Change detection outputs
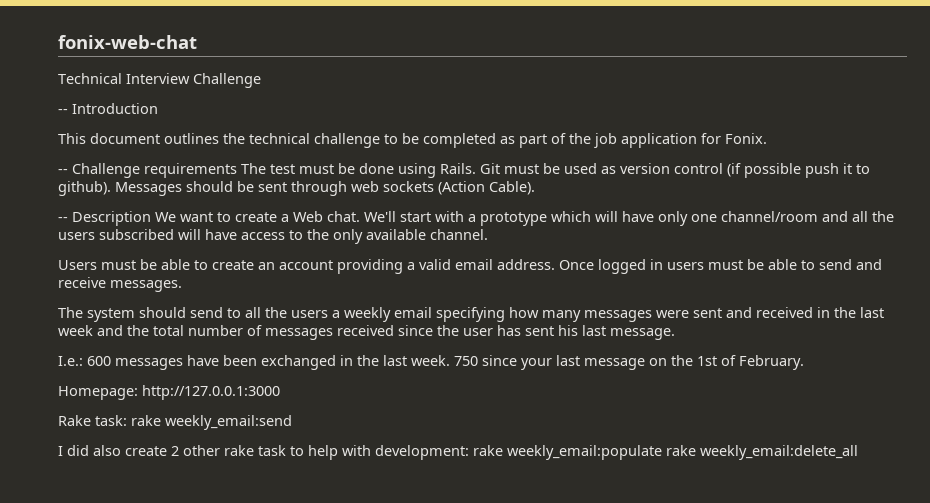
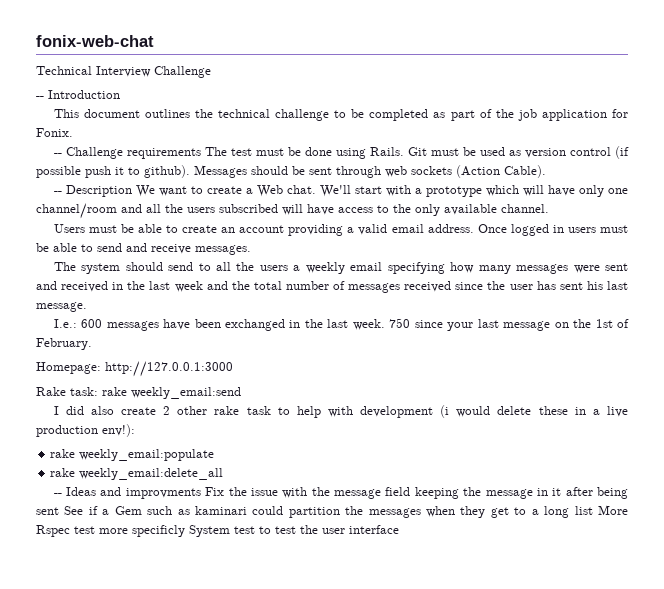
- I did also create 2 other rake task to help with development: rake weekly_email:populate rake weekly_email:delete_all
+ I did also create 2 other rake task to help with development (i would delete these in a live production env!):
+ rake weekly_email:populate
+ rake weekly_email:delete_all
+ -- Ideas and improvments Fix the issue with the message field keeping the message in it after being sent See if a Gem such as kaminari could partition the messages when they get to a long list More Rspec test more specificly System test to test the user interface

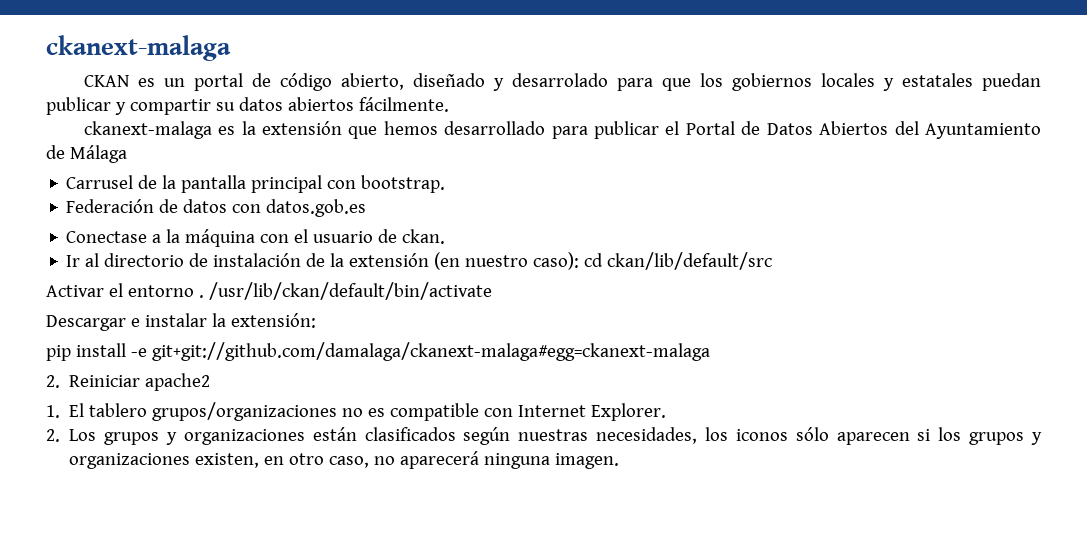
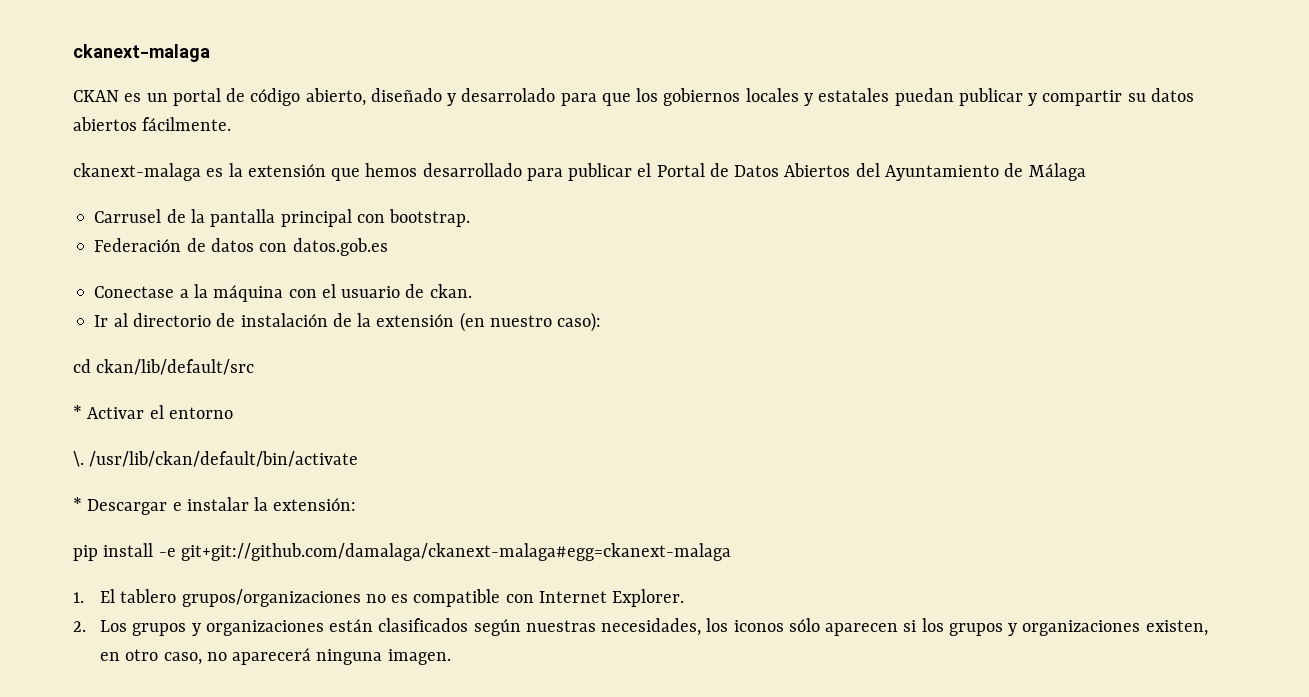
- Ir al directorio de instalación de la extensión (en nuestro caso): cd ckan/lib/default/src
+ Ir al directorio de instalación de la extensión (en nuestro caso):
+ cd ckan/lib/default/src
- Activar el entorno .
+ * Activar el entorno
+ \.
- Descargar e instalar la extensión:
+ * Descargar e instalar la extensión:
- 2. Reiniciar apache2

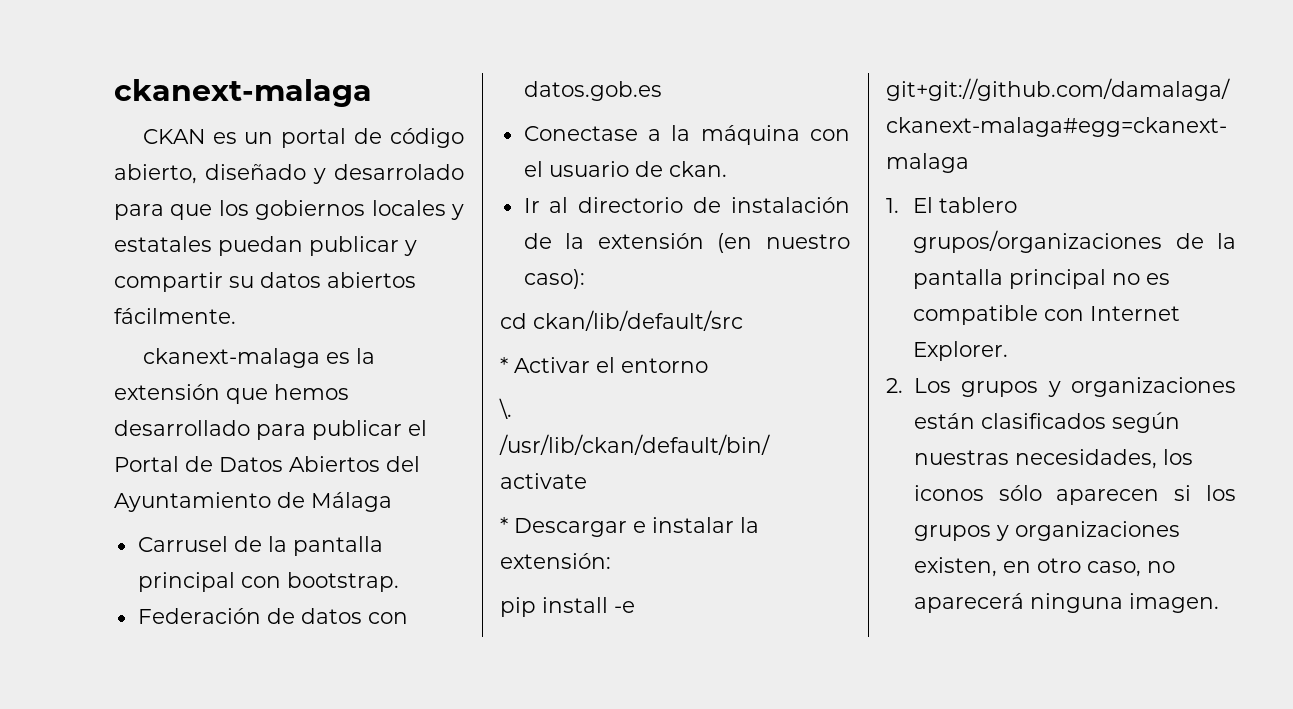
- 1. El tablero grupos/organizaciones no es compatible con Internet Explorer.
+ 1. El tablero grupos/organizaciones de la pantalla principal no es compatible con Internet Explorer.

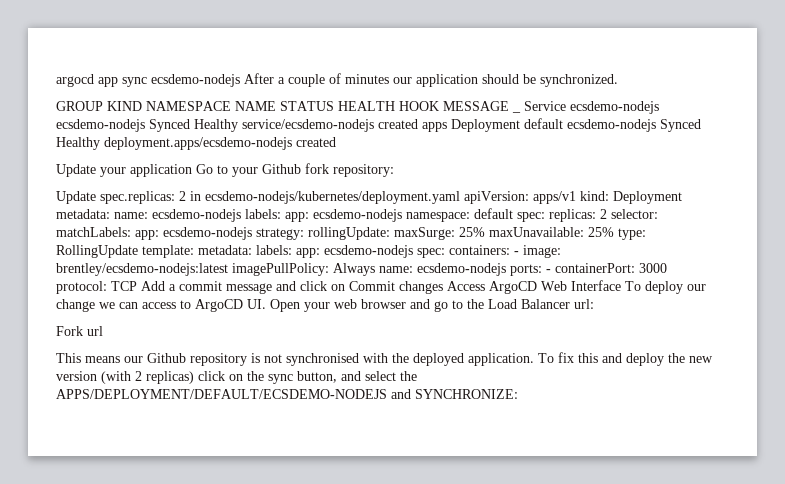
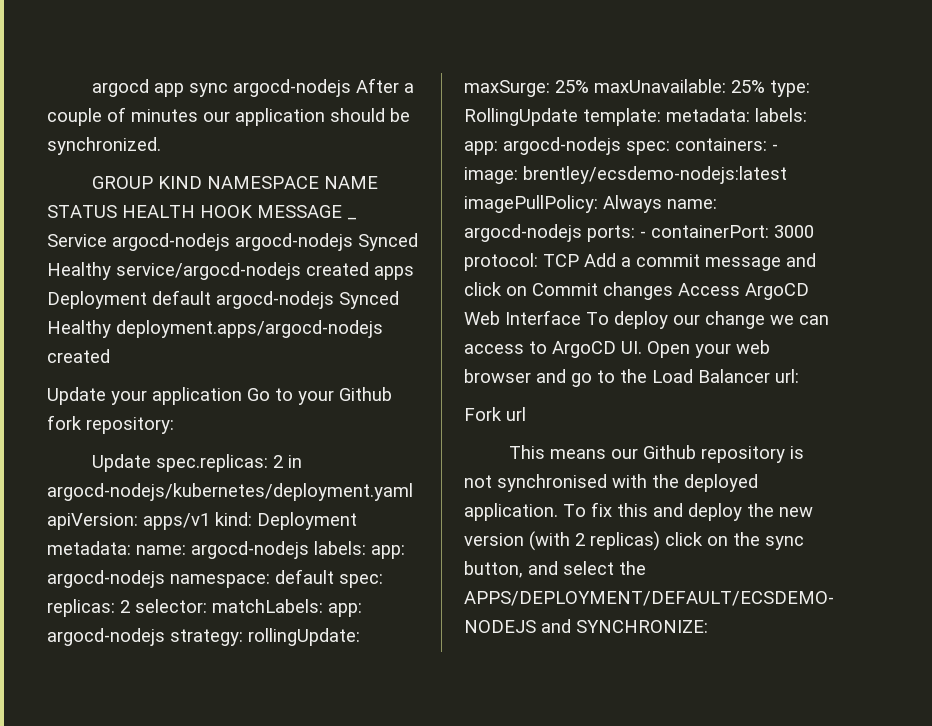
- argocd app sync ecsdemo-nodejs After a couple of minutes our application should be synchronized.
+ argocd app sync argocd-nodejs After a couple of minutes our application should be synchronized.
- GROUP KIND NAMESPACE NAME STATUS HEALTH HOOK MESSAGE _ Service ecsdemo-nodejs ecsdemo-nodejs Synced Healthy service/ecsdemo-nodejs created apps Deployment default ecsdemo-nodejs Synced Healthy deployment.apps/ecsdemo-nodejs created
+ GROUP KIND NAMESPACE NAME STATUS HEALTH HOOK MESSAGE _ Service argocd-nodejs argocd-nodejs Synced Healthy service/argocd-nodejs created apps Deployment default argocd-nodejs Synced Healthy deployment.apps/argocd-nodejs created
- 2 in ecsdemo-nodejs/kubernetes/deployment.yaml apiVersion:
+ 2 in argocd-nodejs/kubernetes/deployment.yaml apiVersion:
- ecsdemo-nodejs labels: app: ecsdemo-nodejs namespace:
+ argocd-nodejs labels: app: argocd-nodejs namespace:
- ecsdemo-nodejs strategy:
+ argocd-nodejs strategy:
- ecsdemo-nodejs spec:
+ argocd-nodejs spec:
- ecsdemo-nodejs ports:
+ argocd-nodejs ports:

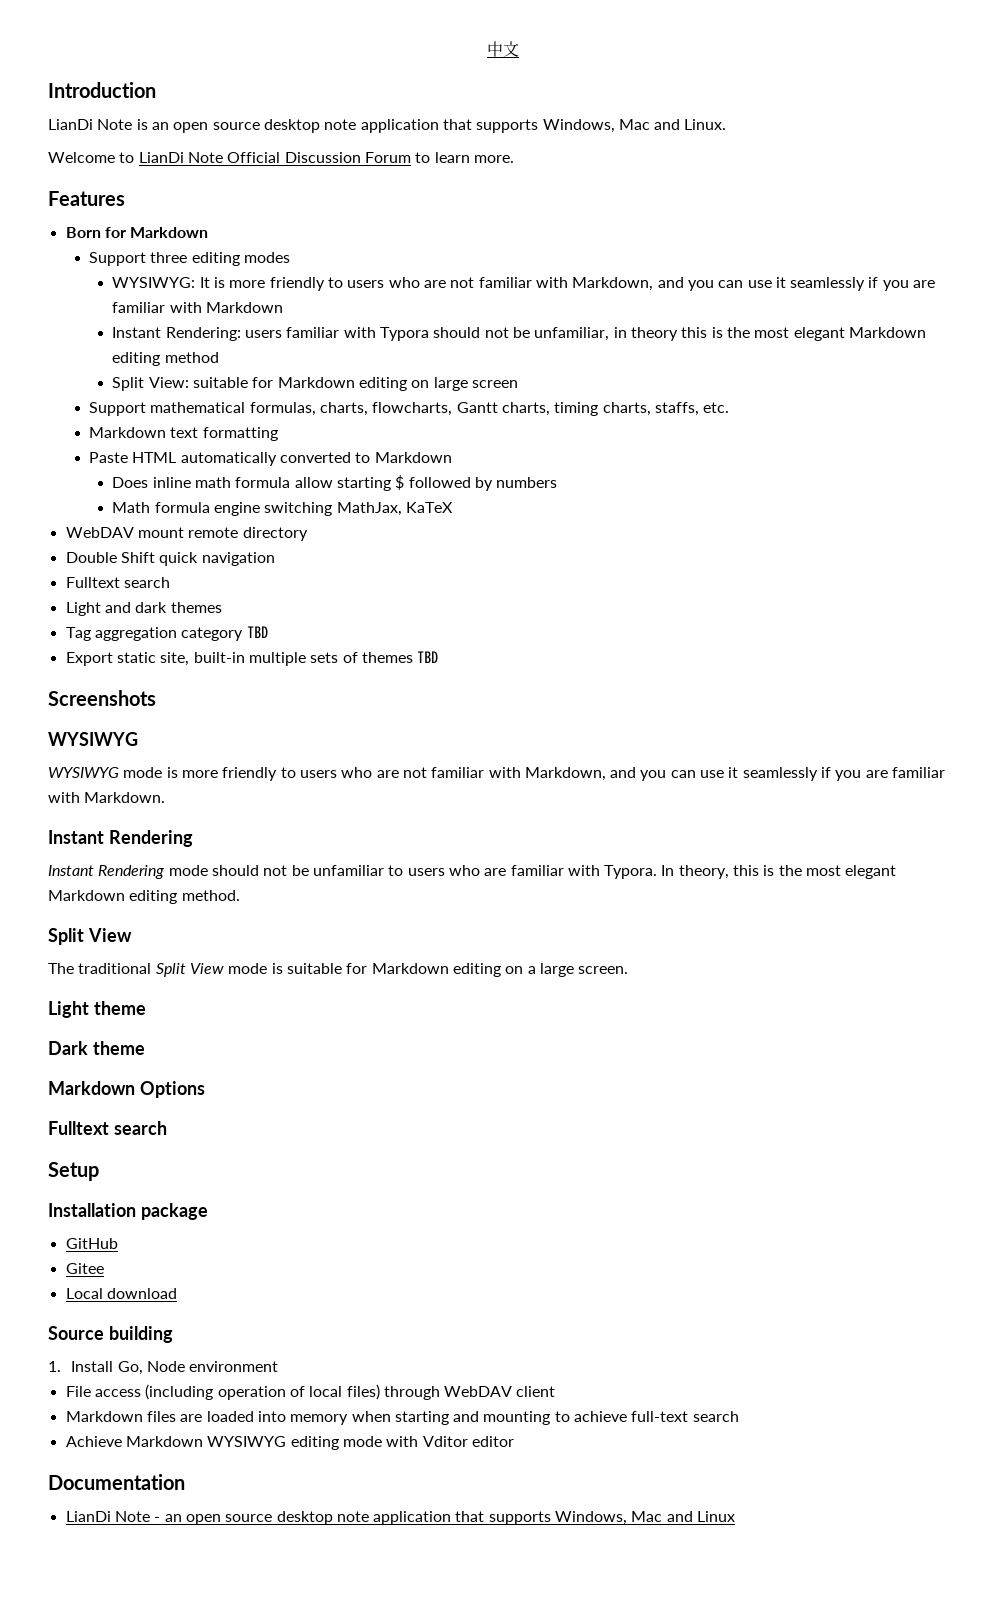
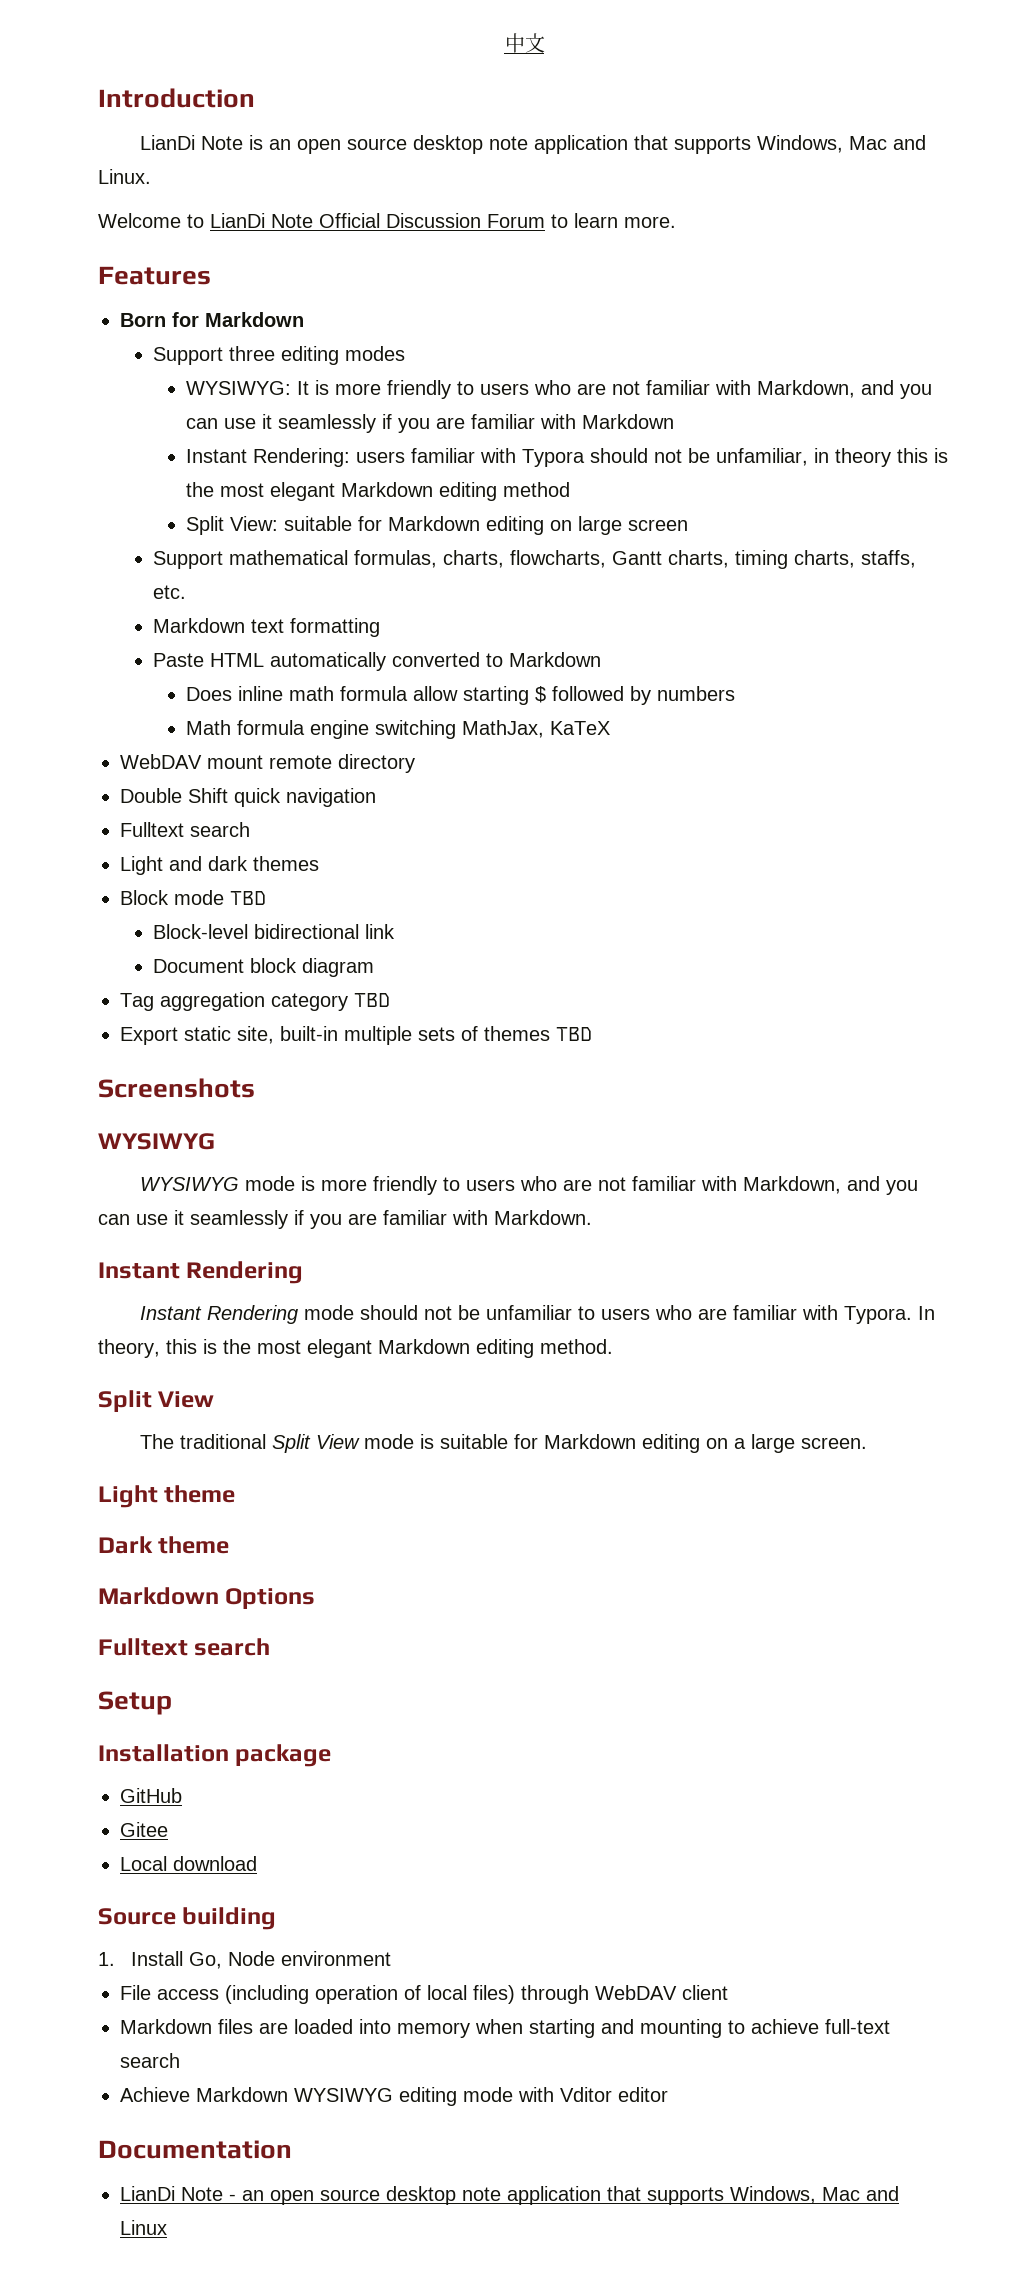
+ Block mode TBD
+ Block-level bidirectional link
+ Document block diagram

- **ABOUT THIS TASK**
Give back exactly the lines from the top of the records to the line containing "- argocd app", both included, and no pictures.

- **RESPONSE TO THIS EXERCISE**
- I did also create 2 other rake task to help with development: rake weekly_email:populate rake weekly_email:delete_all
+ I did also create 2 other rake task to help with development (i would delete these in a live production env!):
+ rake weekly_email:populate
+ rake weekly_email:delete_all
+ -- Ideas and improvments Fix the issue with the message field keeping the message in it after being sent See if a Gem such as kaminari could partition the messages when they get to a long list More Rspec test more specificly System test to test the user interface

- Ir al directorio de instalación de la extensión (en nuestro caso): cd ckan/lib/default/src
+ Ir al directorio de instalación de la extensión (en nuestro caso):
+ cd ckan/lib/default/src
- Activar el entorno .
+ * Activar el entorno
+ \.
- Descargar e instalar la extensión:
+ * Descargar e instalar la extensión:
- 2. Reiniciar apache2

- 1. El tablero grupos/organizaciones no es compatible con Internet Explorer.
+ 1. El tablero grupos/organizaciones de la pantalla principal no es compatible con Internet Explorer.

- argocd app sync ecsdemo-nodejs After a couple of minutes our application should be synchronized.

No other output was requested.